%%

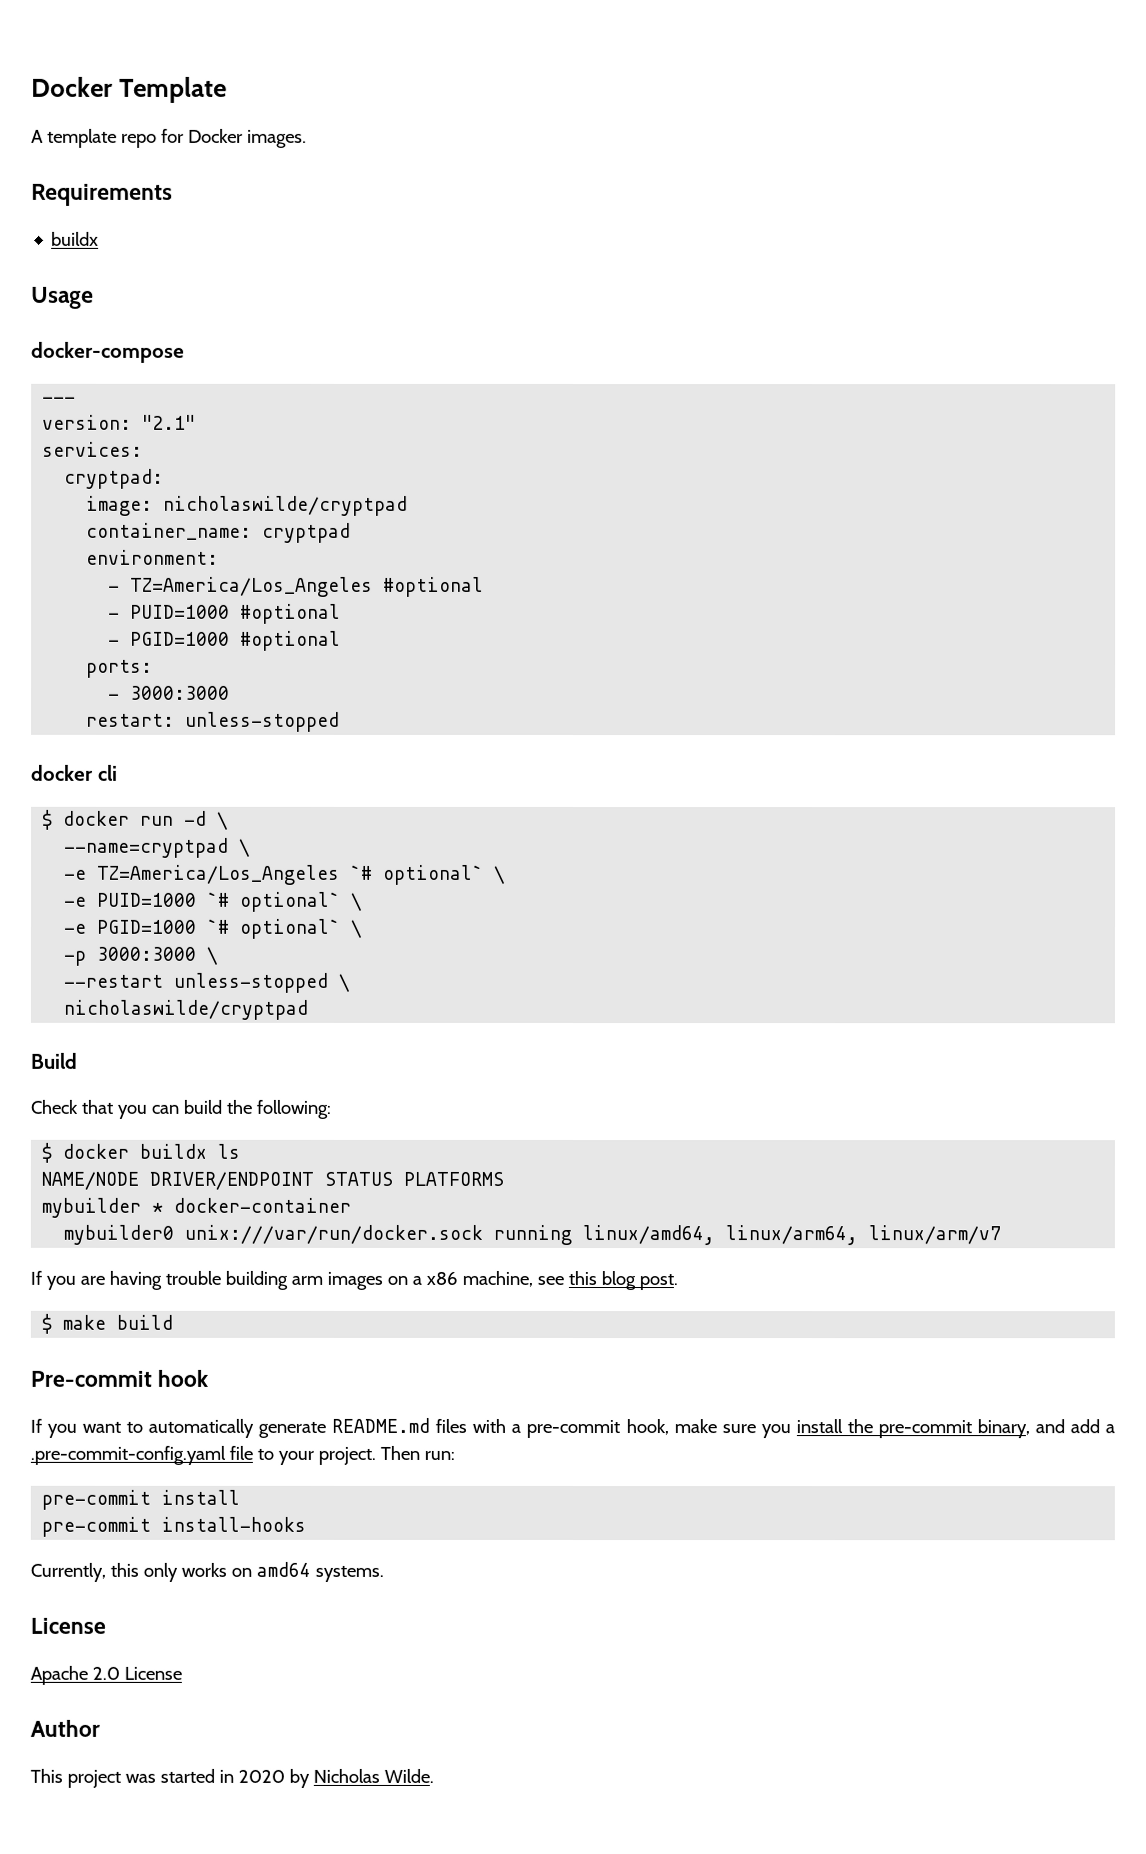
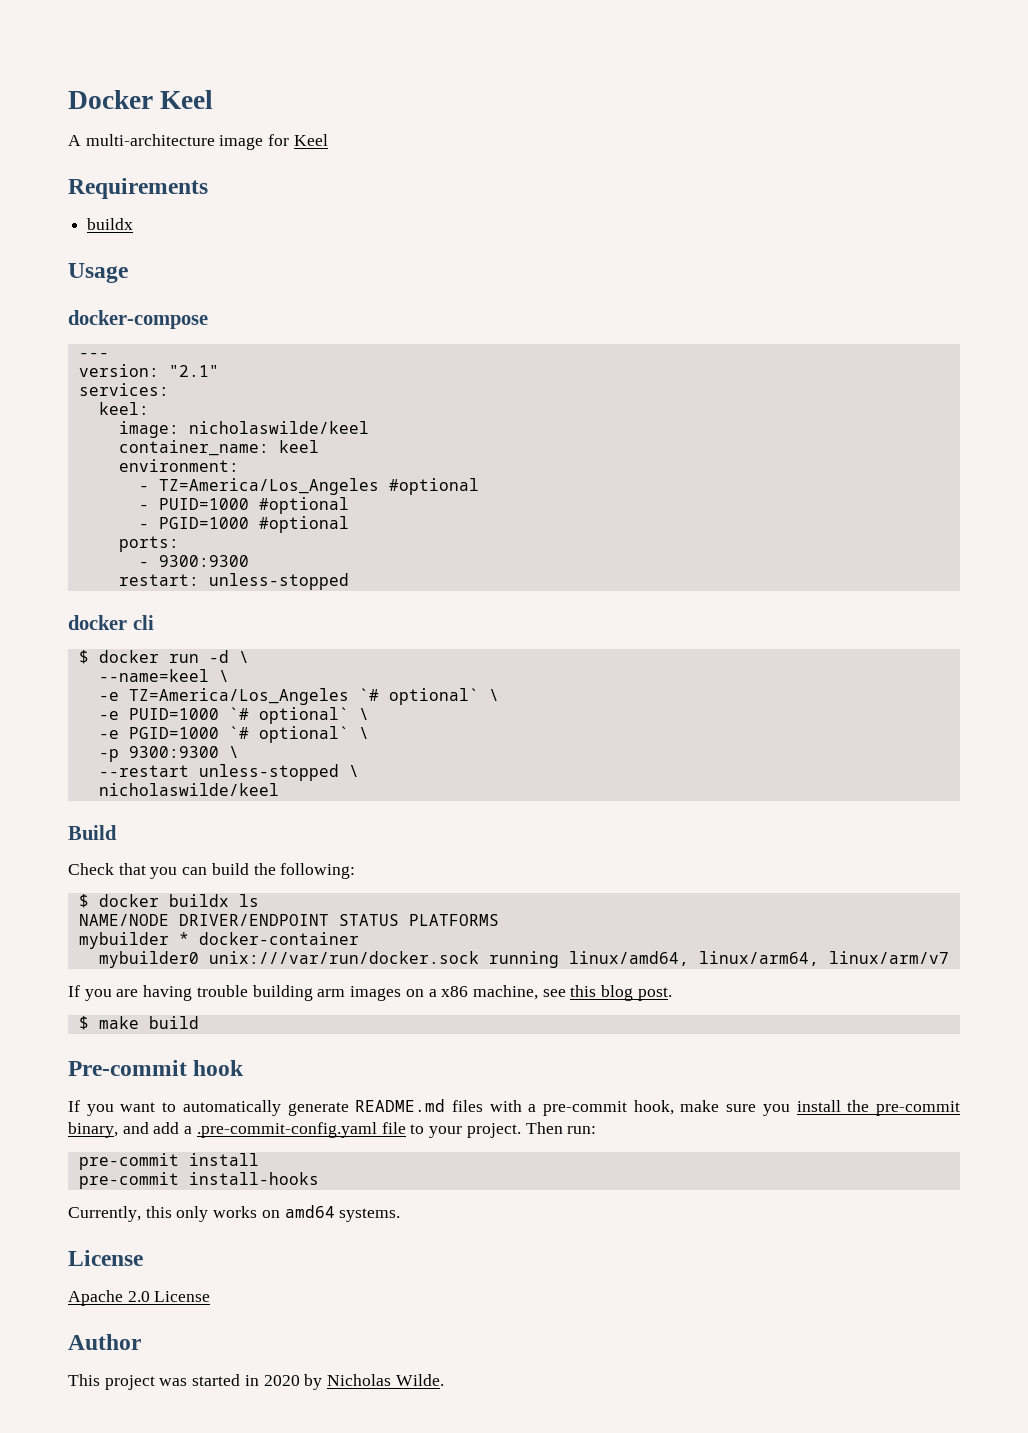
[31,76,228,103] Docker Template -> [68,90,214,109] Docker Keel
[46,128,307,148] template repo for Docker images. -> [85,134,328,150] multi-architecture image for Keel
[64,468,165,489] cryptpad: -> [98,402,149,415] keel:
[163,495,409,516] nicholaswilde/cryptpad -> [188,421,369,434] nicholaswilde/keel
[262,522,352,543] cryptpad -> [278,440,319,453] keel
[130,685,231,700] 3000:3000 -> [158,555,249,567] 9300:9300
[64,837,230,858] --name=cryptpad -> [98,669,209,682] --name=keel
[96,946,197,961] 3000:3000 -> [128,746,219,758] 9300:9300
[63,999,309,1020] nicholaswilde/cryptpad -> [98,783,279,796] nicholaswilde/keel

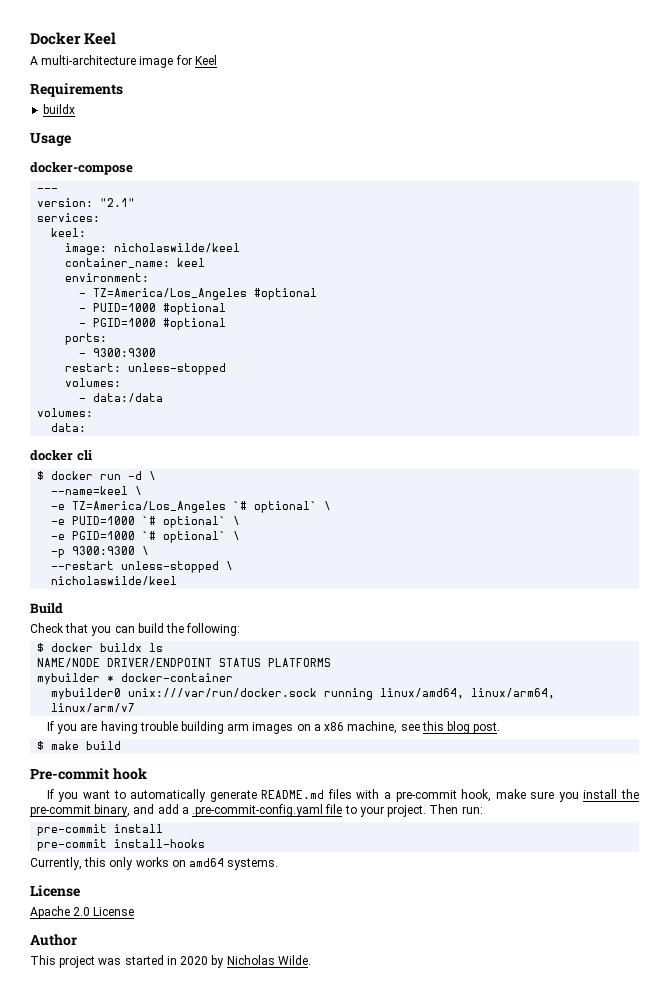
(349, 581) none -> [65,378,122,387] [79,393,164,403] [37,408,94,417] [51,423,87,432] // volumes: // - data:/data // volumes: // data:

%%

Pictures stay out; reproduce exactly the lines from the one containing "[64,468,165,489] cryptpad: ->" through the end of the data.

[64,468,165,489] cryptpad: -> [98,402,149,415] keel:
[163,495,409,516] nicholaswilde/cryptpad -> [188,421,369,434] nicholaswilde/keel
[262,522,352,543] cryptpad -> [278,440,319,453] keel
[130,685,231,700] 3000:3000 -> [158,555,249,567] 9300:9300
[64,837,230,858] --name=cryptpad -> [98,669,209,682] --name=keel
[96,946,197,961] 3000:3000 -> [128,746,219,758] 9300:9300
[63,999,309,1020] nicholaswilde/cryptpad -> [98,783,279,796] nicholaswilde/keel

(349, 581) none -> [65,378,122,387] [79,393,164,403] [37,408,94,417] [51,423,87,432] // volumes: // - data:/data // volumes: // data:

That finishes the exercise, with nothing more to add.